Trauma Healing: Understanding the Coherence of Your Trauma Responses

Your brain's response to trauma isn't broken—it's brilliantly designed for survival. Discover how understanding your internal systems can be the key to profound healing and self-trust.

Have you ever wondered why you react the way you do to certain triggers? The answer lies in understanding the remarkable coherence of your brain's trauma response system.

The Wisdom Behind Your Trauma Response

Your brain and body don't engage in costly behaviors without good reason. What may appear as "problematic" is actually an intelligent system working exactly as designed—to protect you at all costs.

When we recognize this coherence, something profound can happen: we develop greater self-trust and compassion for our reactions, even during our most challenging moments.

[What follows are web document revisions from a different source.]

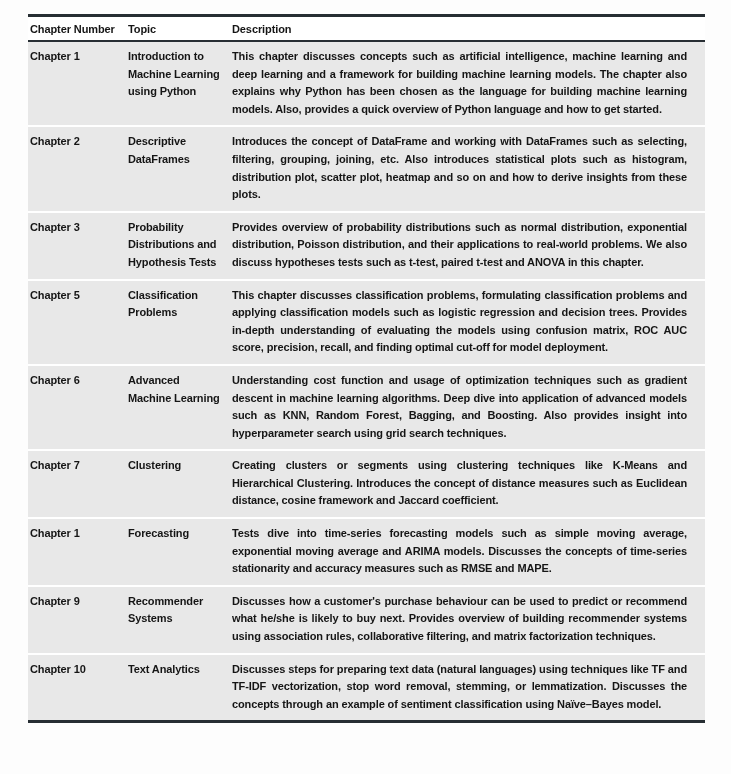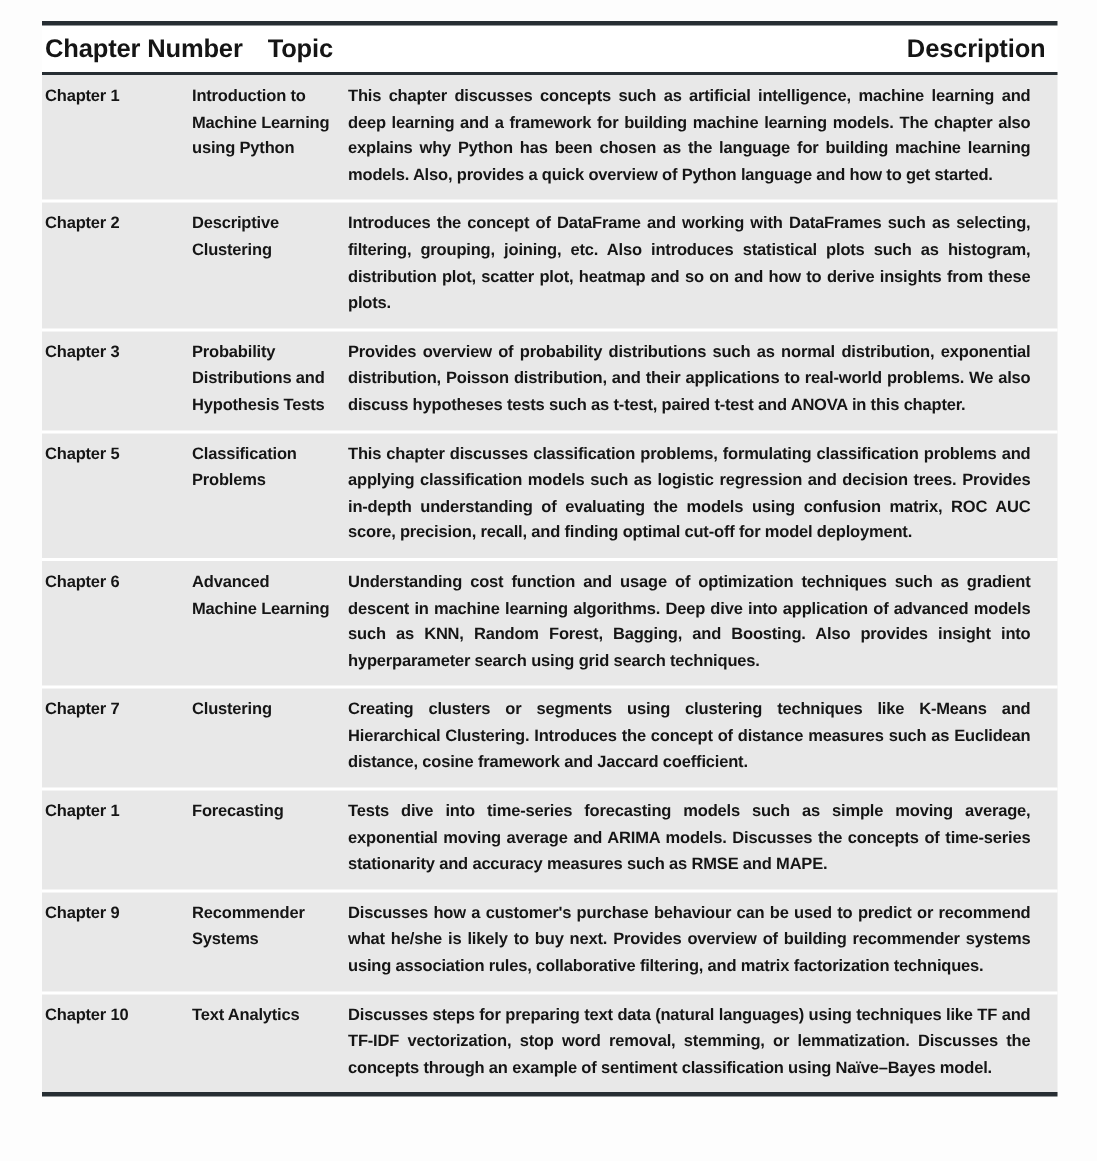--- a/index.html
+++ b/index.html
@@ -18,23 +18,23 @@
     width: 100%;
     border-collapse: collapse;
     border-top: 3px solid #272e33;
     border-bottom: 3px solid #272e33;
     table-layout: fixed;
   }
   col.c-chapter { width: 98px; }
   col.c-topic   { width: 104px; }
   col.c-desc    { width: auto; }
   thead th {
-    font-size: 17px;
+    font-size: 11px;
     font-weight: bold;
-    text-align: right;
+    text-align: left;
     padding: 6px 8px 5px 2px;
     border-bottom: 2px solid #272e33;
     background: #ffffff;
     letter-spacing: -0.1px;
     white-space: nowrap;
   }
   tbody td {
     font-size: 11px;
     line-height: 1.6;
     letter-spacing: -0.12px;
@@ -69,21 +69,21 @@
       </tr>
     </thead>
     <tbody>
       <tr>
         <td class="cell-chapter">Chapter 1</td>
         <td class="cell-topic">Introduction to Machine Learning using Python</td>
         <td class="cell-desc">This chapter discusses concepts such as artificial intelligence, machine learning and deep learning and a framework for building machine learning models. The chapter also explains why Python has been chosen as the language for building machine learning models. Also, provides a quick overview of Python language and how to get started.</td>
       </tr>
       <tr>
         <td class="cell-chapter">Chapter 2</td>
-        <td class="cell-topic">Descriptive Clustering</td>
+        <td class="cell-topic">Descriptive DataFrames</td>
         <td class="cell-desc">Introduces the concept of DataFrame and working with DataFrames such as selecting, filtering, grouping, joining, etc. Also introduces statistical plots such as histogram, distribution plot, scatter plot, heatmap and so on and how to derive insights from these plots.</td>
       </tr>
       <tr>
         <td class="cell-chapter">Chapter 3</td>
         <td class="cell-topic">Probability Distributions and Hypothesis Tests</td>
         <td class="cell-desc">Provides overview of probability distributions such as normal distribution, exponential distribution, Poisson distribution, and their applications to real-world problems. We also discuss hypotheses tests such as t-test, paired t-test and ANOVA in this chapter.</td>
       </tr>
       <tr>
         <td class="cell-chapter">Chapter 5</td>
         <td class="cell-topic">Classification Problems</td>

As a decolonial trauma therapist specializing in neuroscience-based healing approaches, I've witnessed countless clients experience breakthrough moments when they finally understand that their symptoms aren't “bad”—they're evidence of their brain's remarkable survival intelligence.

Understanding Your Three Internal Systems

To truly grasp how trauma affects you, let’s explore three interconnected systems within your brain that play distinct roles in your experience and healing:

1. The Witnessing Mind: Your Internal Observer

Located in the middle prefrontal cortex, your witnessing mind allows you to observe your internal experiences with curiosity and compassion. When activated, it releases GABA—a soothing neurochemical—to regulate emotional activation in the subcortical brain.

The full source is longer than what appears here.